Em uma entrevista ao podcast Resenha dos Crias, a canoísta brasileira Neta Canoa ficou espantada ao descobrir o motivo pelo qual seu esporte ficou tanto tempo afastado das Olimpíadas. A baiana, que é mãe de dois filhos, afirmou não ter enfrentado dificuldades com a gestação que pudessem justificar tal demora
Infelizmente, outros esportes ainda continuam na lista proibida para mulheres com as mesmas justificativas sexistas, que colocam o corpo feminino em um lugar de fragilidade. A luta greco-romana apareceu nas olimpíadas já em 1896, na primeira edição dos jogos da Era Moderna, e ainda é praticada exclusivamente por homens. Na categoria de Lutas Olímpicas, apenas a luta livre é permitida para mulheres.
Caroline Soares, presidente da comissão de atletas da Confederação Brasileira de Wrestling (CBW), disse ao site Gênero e Número, que ouviu diversas explicações para a exclusão feminina da modalidade, porém, nenhuma delas faz sentido para a dirigente. Uma delas é que, por ser um esporte concentrado em golpes na parte superior do corpo, as mulheres poderiam sofrer lesões nos seios.
Nessa perspectiva, é importante lembrar que, em 2021, o COI definiu diretrizes sobre justiça, inclusão e não discriminação com base na identidade de gênero, e segundo o documento, todas as pessoas “devem ter a possibilidade de participarem do esporte em segurança e livres de preconceitos” (em tradução livre). Além disso, no tópico seis – “Abordagem baseada em provas” – o comitê orienta que as delegações tomem decisões baseadas em argumentos científicos e testes profissionais.

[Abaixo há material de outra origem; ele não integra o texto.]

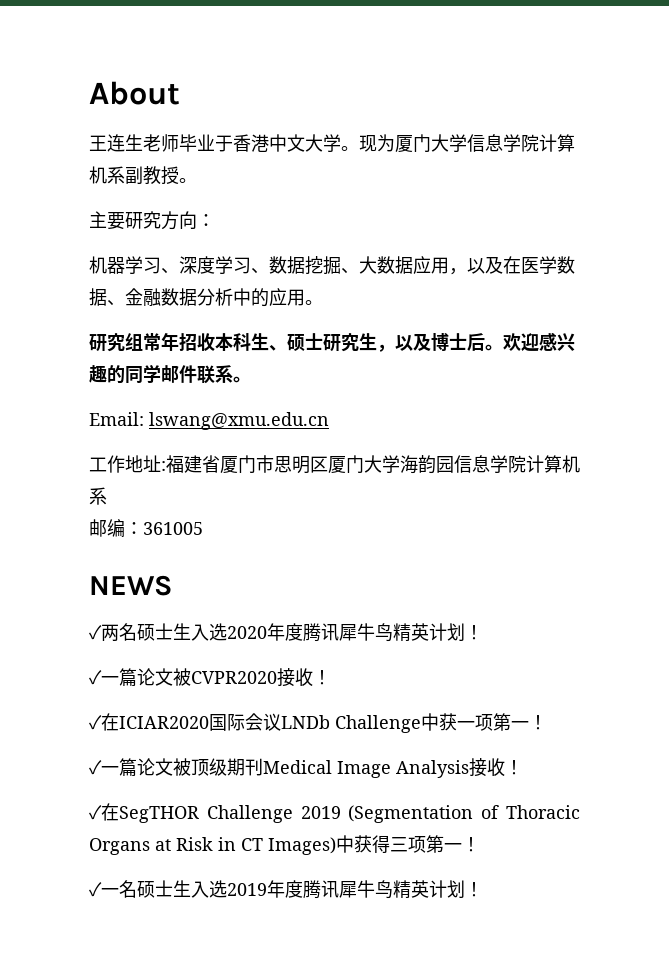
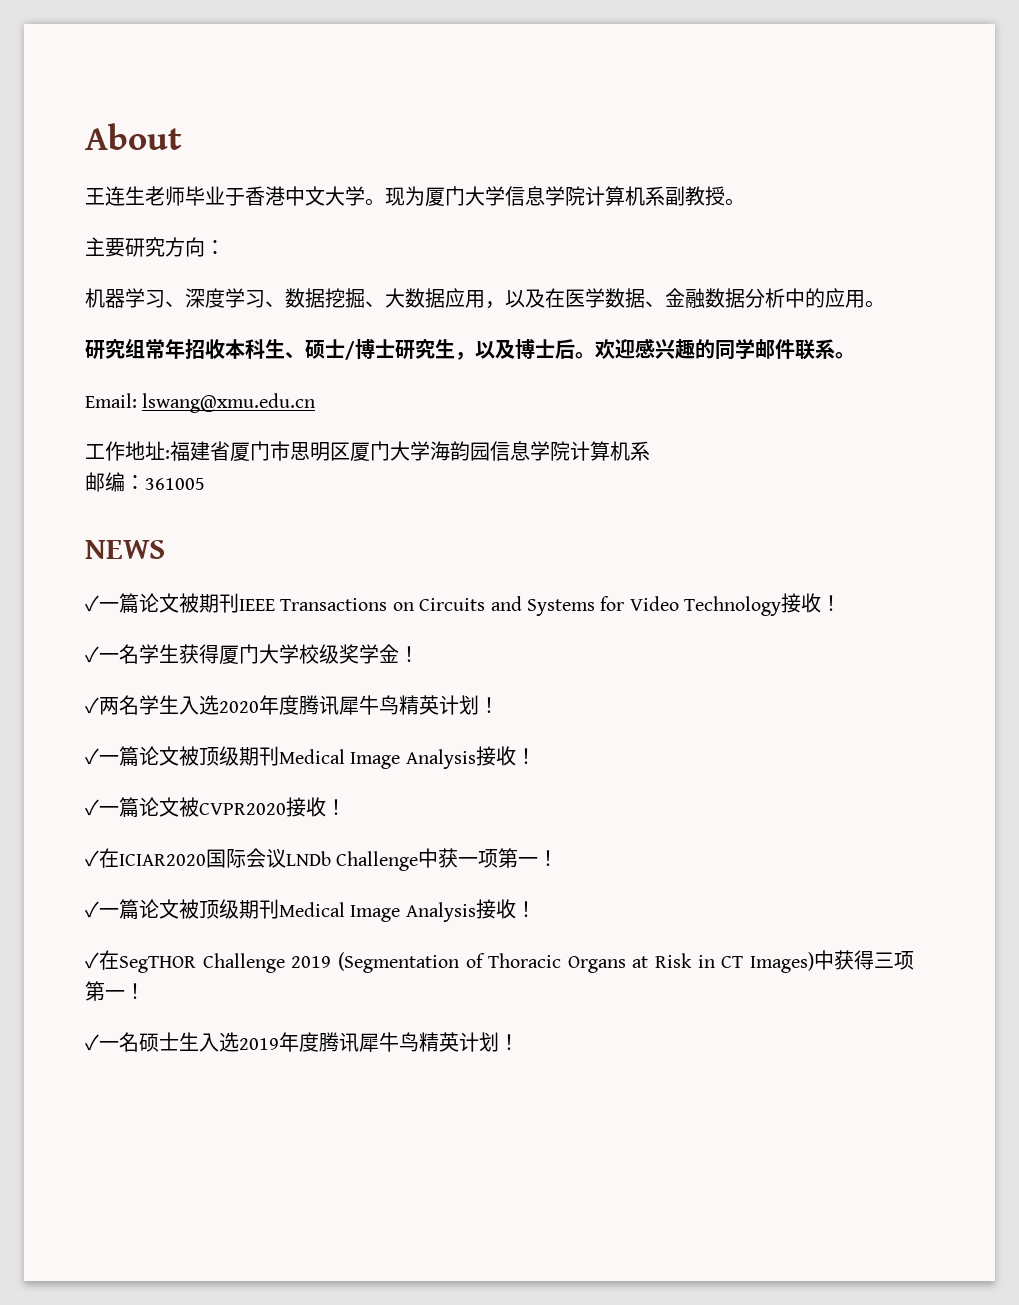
- 研究组常年招收本科生、硕士研究生，以及博士后。
+ 研究组常年招收本科生、硕士/博士研究生，以及博士后。
+ ✓一篇论文被期刊IEEE Transactions on Circuits and Systems for Video Technology接收！
+ ✓一名学生获得厦门大学校级奖学金！
- ✓两名硕士生入选2020年度腾讯犀牛鸟精英计划！
+ ✓两名学生入选2020年度腾讯犀牛鸟精英计划！
+ ✓一篇论文被顶级期刊Medical Image Analysis接收！

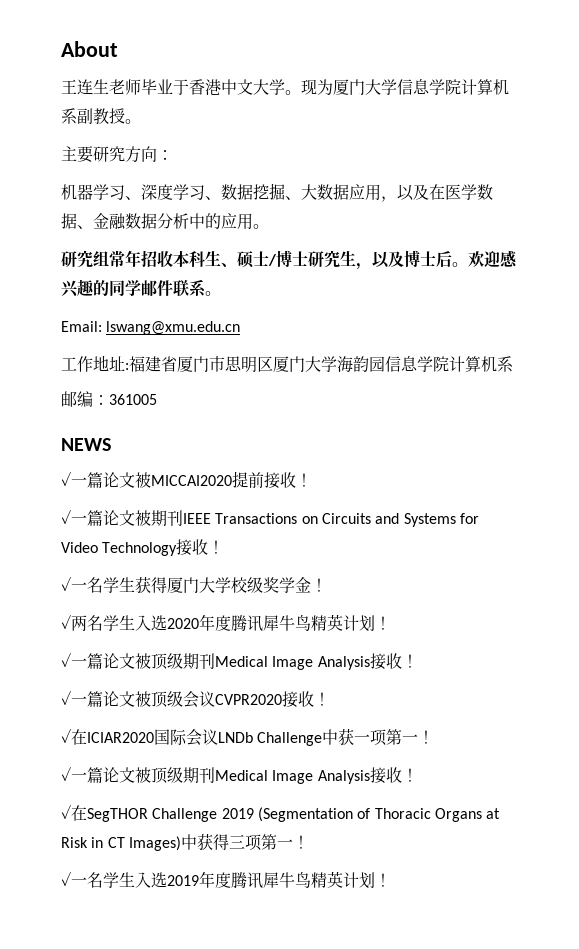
+ ✓一篇论文被MICCAI2020提前接收！
- ✓一篇论文被CVPR2020接收！
+ ✓一篇论文被顶级会议CVPR2020接收！
- ✓一名硕士生入选2019年度腾讯犀牛鸟精英计划！
+ ✓一名学生入选2019年度腾讯犀牛鸟精英计划！

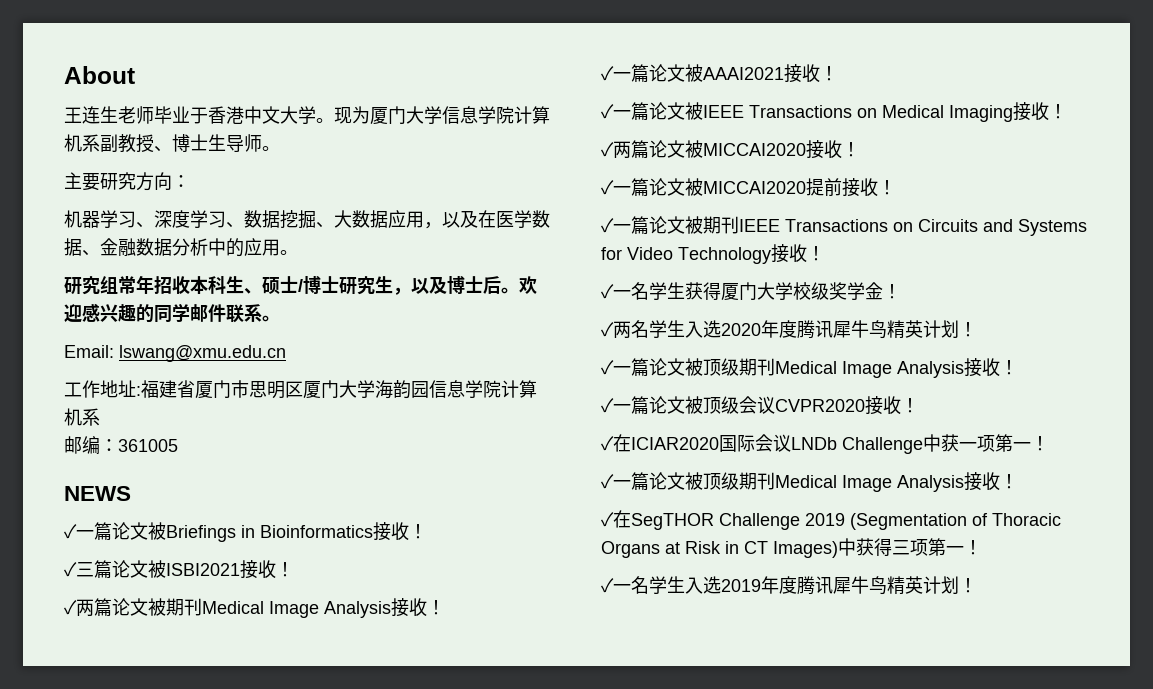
- 现为厦门大学信息学院计算机系副教授。
+ 现为厦门大学信息学院计算机系副教授、博士生导师。
+ ✓一篇论文被Briefings in Bioinformatics接收！
+ ✓三篇论文被ISBI2021接收！
+ ✓两篇论文被期刊Medical Image Analysis接收！
+ ✓一篇论文被AAAI2021接收！
+ ✓一篇论文被IEEE Transactions on Medical Imaging接收！
+ ✓两篇论文被MICCAI2020接收！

Debates como esse ampliam a visão sobre a inclusão feminina no esporte, olhando sim para as conquistas recentes, mas pensando também em outros degraus dessa estrutura. Degraus esses que são fundamentais para a presença, permanência e desenvolvimento das novas gerações no esporte. Eles trazem para a discussão as delegações técnicas, delegações esportivas de cada modalidade, e comitês esportivos, que devem ser arquitetados segundo essas diretrizes.
Um ótimo exemplo de prática dessas diretrizes aconteceu na seleção brasileira de vôlei feminino, no qual o treinador Zé Roberto buscou conhecimento e recursos especializados para incluir Fabíola Almeida nos Jogos Olímpicos do Rio de Janeiro, em 2016. A levantadora gestou sua filha poucos meses antes das disputas na capital e, se não fosse o interesse do líder da equipe em buscar informações externas, sua participação estaria vetada. Um trabalho feito em conjunto com o ginecologista Eliano Pellini e a equipe técnica de vôlei fez com que a atleta mantivesse uma rotina regular de treinos e realizasse um parto normal, que juntos, o que foi suficiente para que a levantadora estivesse em quadra, pronta para competir.
Assim como muitos esportes que tiveram a participação feminina tardia, a canoagem de velocidade tem desafios a enfrentar, mas chega a cada edição olímpica mais fortalecido, e munido de informações para que injustiças não sejam mais cometidas.
Nos Jogos Olímpicos de Paris 2024, o Brasil terá sua primeira participação feminina no esporte, prevista para o dia 08/08/2024, às 5h30, no horário de Brasília.